Ailleurs, l'industrie est assise sur de grands capitaux, sur un ensemble d'habitudes, de traditions, de relations sûres; elle porte sur la base d'un commerce vaste et régulier. Ici, elle n'est, à vrai dire, qu'un combat. Un ouvrier hardi qui inspire confiance, s'est fait commanditer; ou bien un jeune homme veut hasarder ce qu'a gagné son père; il part d'un petit capital, d'une dot, d'un emprunt. Dieu veuille qu'il se tire d'affaire entre deux crises; nous en avons tous les six ans (1818, 1825, 1830, 1836).
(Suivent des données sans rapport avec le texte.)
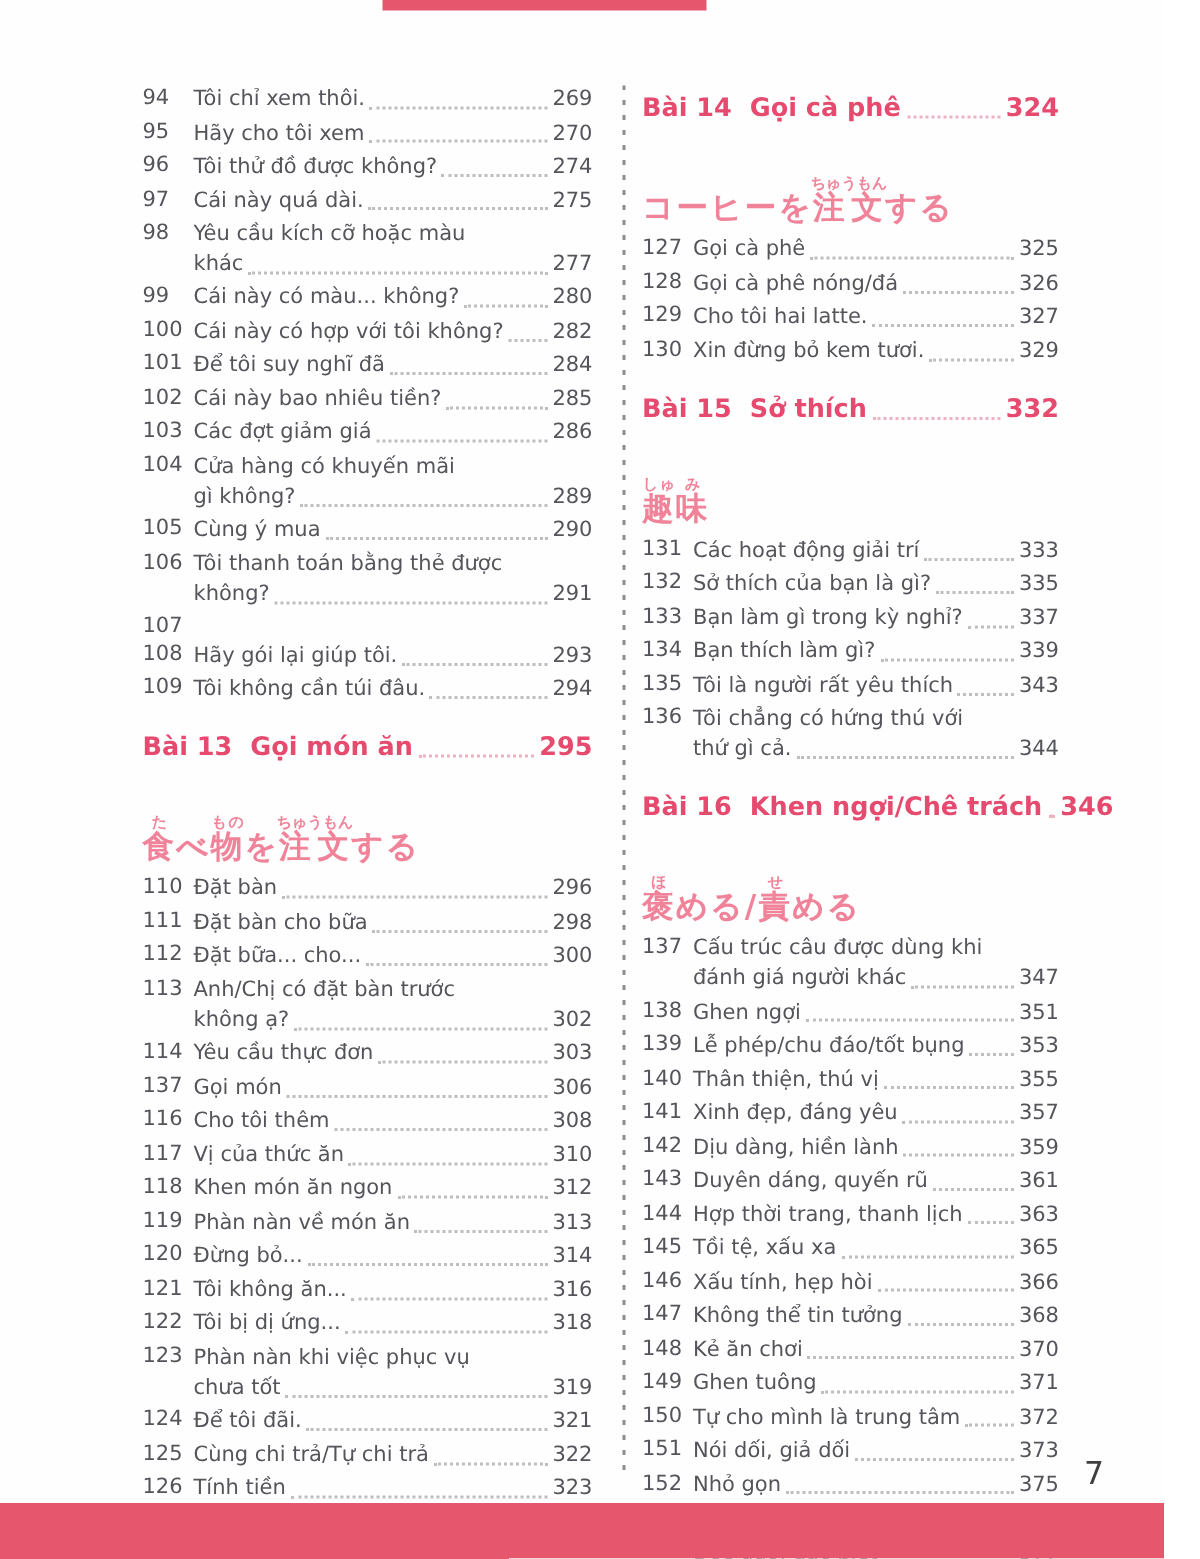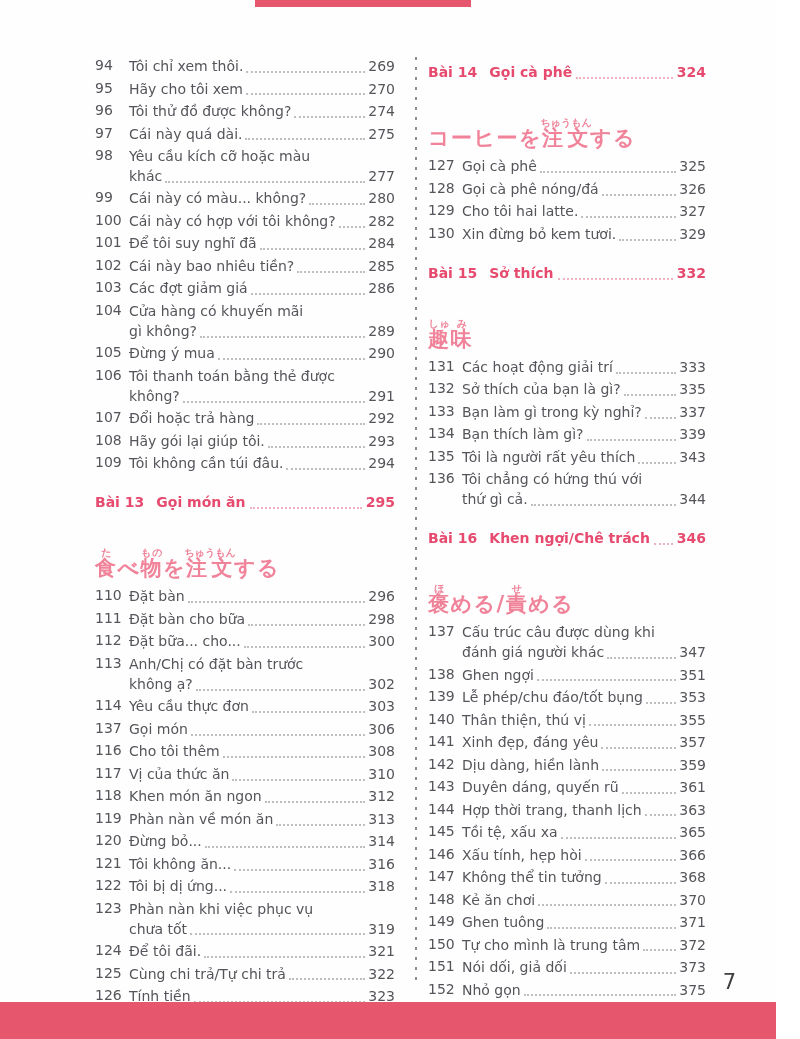"Bài 14" .srow { font-size: 14px -> 17px }
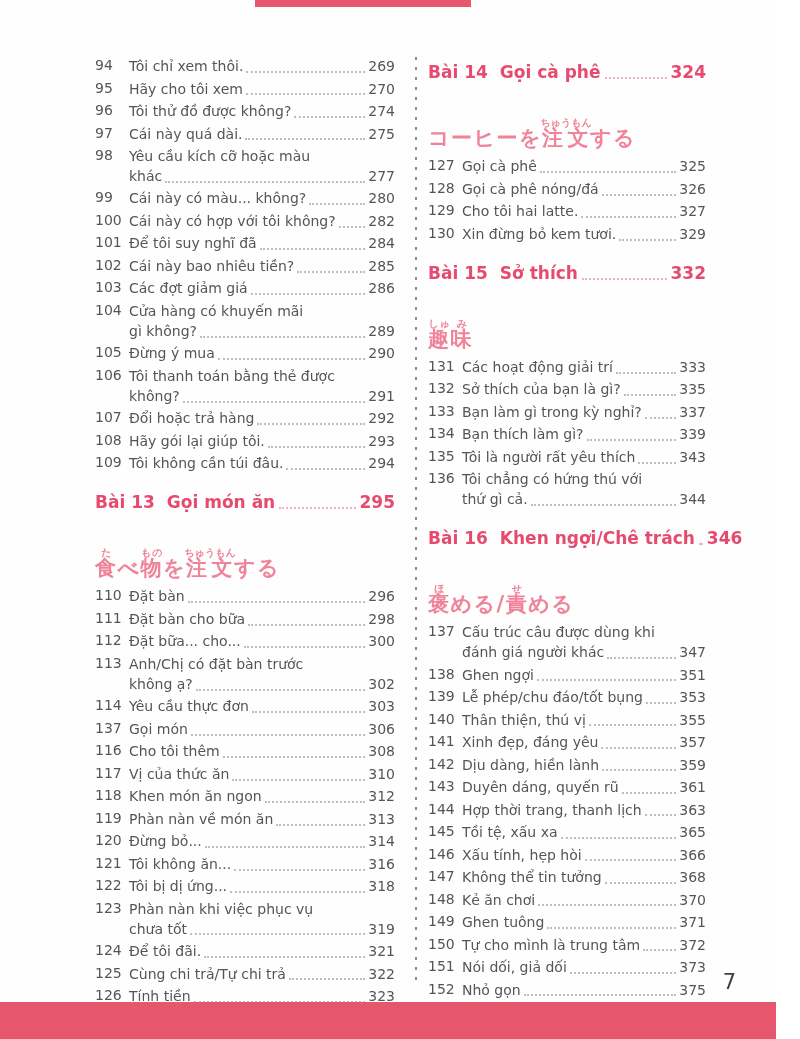"Đừng ý mua" span.etitle { text: Đừng -> Cùng }
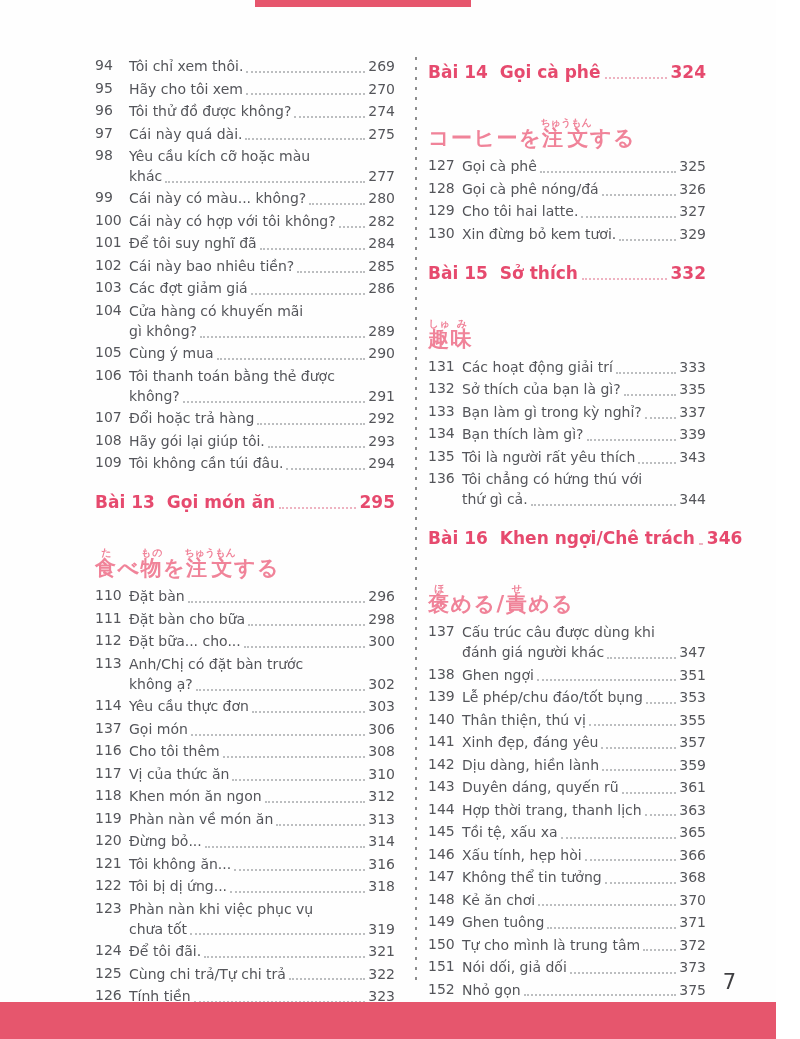"Đổi hoặc trả hàng" div.emain { html: <div> <div> <span>Đổi hoặc trả hàng</span> <span></span> <span>292</span> </div> </div> -> none }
C'est toujours la même histoire; un an, deux ans après la crise, quelques commandes viennent, l'oubli, l'espoir; le fabricant se croit lancé; il pousse, il presse, il éreinte les hommes et les choses, les ouvriers et les machines; le Bonaparte industriel de 1820 reparaît un moment; puis l'on est encombré, l'on étouffe, il faut vendre à perte... Ajoutez que ces coûteuses machines sont, tous les cinq ans à peu près, hors de service, ou dépassées par quelque invention; s'il y a eu quelque bénéfice, il sert à changer les machines.
Le capitaliste, averti par tant de leçons, croit maintenant que la France est un peuple plus industrieux que commerçant, plus propre à fabriquer qu'à vendre. Il prête au nouveau fabricant, comme à un homme qui part pour une navigation périlleuse. Quelle sûreté a-t-il? les fabriques les plus splendides ne se vendent qu'à grande perte; ces brillants ustensiles, en peu d'années, ne valent plus que le fer et le cuivre. Ce n'est pas sur la fabrique qu'on prête, c'est sur l'homme; l'industriel a ce triste avantage de pouvoir être emprisonné; cela donne valeur à sa signature. Il sait parfaitement qu'il a engagé sa personne, parfois bien plus que sa personne, la vie de sa femme et de ses enfants, le bien de son beau-père, celui d'un ami trop crédule, peut-être même un dépôt de confiance, dans l'entraînement de cette vie terrible... Donc, il n'y a pas à marchander, il faut vaincre ou mourir, faire fortune ou se jeter à l'eau.
Un homme dans cet état d'esprit n'a pas le cœur bien tendre. S'il était doux et bon pour ses employés, ses ouvriers, ce serait un miracle. Voyez-le parcourir à grands pas ses vastes ateliers, l'air sombre et dur... Quand il est à un bout, à l'autre bout l'ouvrier dit tout bas: «Est-il donc féroce aujourd'hui! comme il a traité le contre-maître!»—Il les traite comme il l'a été tout à l'heure. Il revient de la ville d'argent, de Bâle à Mulhouse par exemple, de Rouen à Déville. Il crie, et l'on s'étonne; on ne sait pas que le juif vient de lui lever sur le corps une livre de chair.
Sur qui va-t-il reprendre cela? sur le consommateur? Celui-ci est en garde. Le fabricant retombe sur l'ouvrier. Partout où il n'y a pas apprentissage, partout où l'on multiplie imprudemment les apprentis, ils se présentent en foule, s'offrent à vil prix, et le fabricant profite de la baisse des salaires[35]. Puis, l'encombrement de marchandises l'obligeant de vendre, même à perte, l'avilissement des salaires, mortel à l'ouvrier, ne profite plus au fabricant; le consommateur seul y gagne.